→ **Task goal**:
Pictures must be dropped from the copy of the entries below; all else is returned exactly.

(Front-end code edit data)

*****

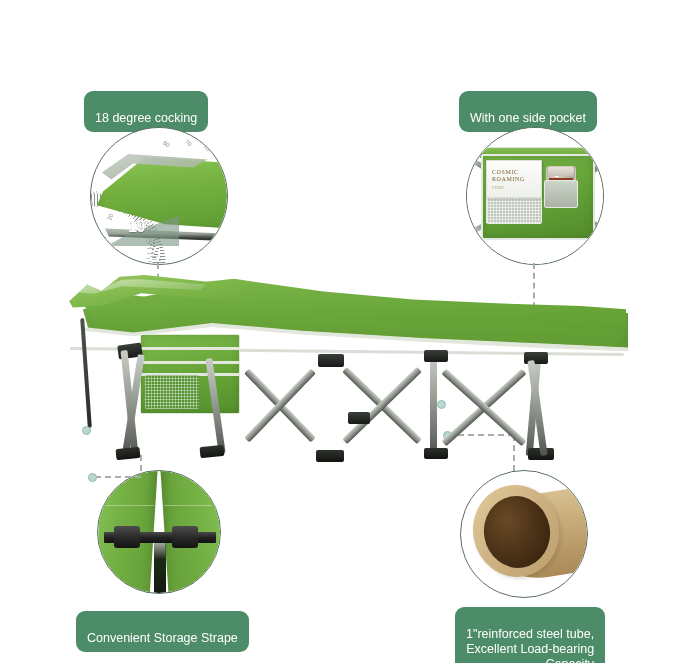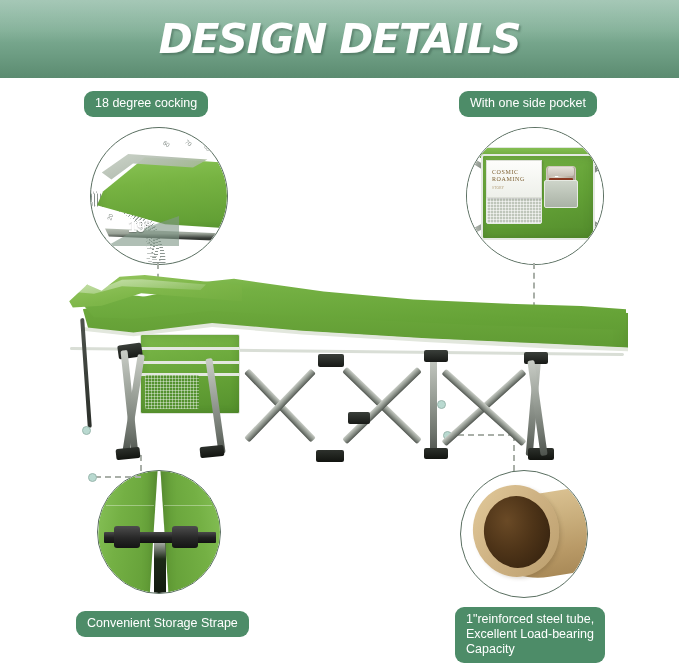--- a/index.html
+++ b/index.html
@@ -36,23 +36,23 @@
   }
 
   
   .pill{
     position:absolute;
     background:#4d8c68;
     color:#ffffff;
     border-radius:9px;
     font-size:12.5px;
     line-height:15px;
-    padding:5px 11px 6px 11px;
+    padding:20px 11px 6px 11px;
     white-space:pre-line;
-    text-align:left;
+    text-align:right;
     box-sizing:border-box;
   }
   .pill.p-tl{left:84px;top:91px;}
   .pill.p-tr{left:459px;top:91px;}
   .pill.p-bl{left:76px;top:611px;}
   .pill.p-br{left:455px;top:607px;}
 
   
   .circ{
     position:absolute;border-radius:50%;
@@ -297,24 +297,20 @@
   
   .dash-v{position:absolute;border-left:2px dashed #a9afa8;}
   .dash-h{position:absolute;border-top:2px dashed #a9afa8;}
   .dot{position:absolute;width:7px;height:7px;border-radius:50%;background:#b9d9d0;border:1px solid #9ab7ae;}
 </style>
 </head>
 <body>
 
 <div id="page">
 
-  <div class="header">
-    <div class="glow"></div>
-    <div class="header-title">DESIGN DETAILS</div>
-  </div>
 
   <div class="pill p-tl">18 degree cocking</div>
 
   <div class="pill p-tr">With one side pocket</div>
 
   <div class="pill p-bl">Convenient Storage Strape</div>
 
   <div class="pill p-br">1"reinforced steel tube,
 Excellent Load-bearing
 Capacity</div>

*****

→ **Response area**:
--- a/index.html
+++ b/index.html
@@ -36,23 +36,23 @@
   }
 
   
   .pill{
     position:absolute;
     background:#4d8c68;
     color:#ffffff;
     border-radius:9px;
     font-size:12.5px;
     line-height:15px;
-    padding:5px 11px 6px 11px;
+    padding:20px 11px 6px 11px;
     white-space:pre-line;
-    text-align:left;
+    text-align:right;
     box-sizing:border-box;
   }
   .pill.p-tl{left:84px;top:91px;}
   .pill.p-tr{left:459px;top:91px;}
   .pill.p-bl{left:76px;top:611px;}
   .pill.p-br{left:455px;top:607px;}
 
   
   .circ{
     position:absolute;border-radius:50%;
@@ -297,24 +297,20 @@
   
   .dash-v{position:absolute;border-left:2px dashed #a9afa8;}
   .dash-h{position:absolute;border-top:2px dashed #a9afa8;}
   .dot{position:absolute;width:7px;height:7px;border-radius:50%;background:#b9d9d0;border:1px solid #9ab7ae;}
 </style>
 </head>
 <body>
 
 <div id="page">
 
-  <div class="header">
-    <div class="glow"></div>
-    <div class="header-title">DESIGN DETAILS</div>
-  </div>
 
   <div class="pill p-tl">18 degree cocking</div>
 
   <div class="pill p-tr">With one side pocket</div>
 
   <div class="pill p-bl">Convenient Storage Strape</div>
 
   <div class="pill p-br">1"reinforced steel tube,
 Excellent Load-bearing
 Capacity</div>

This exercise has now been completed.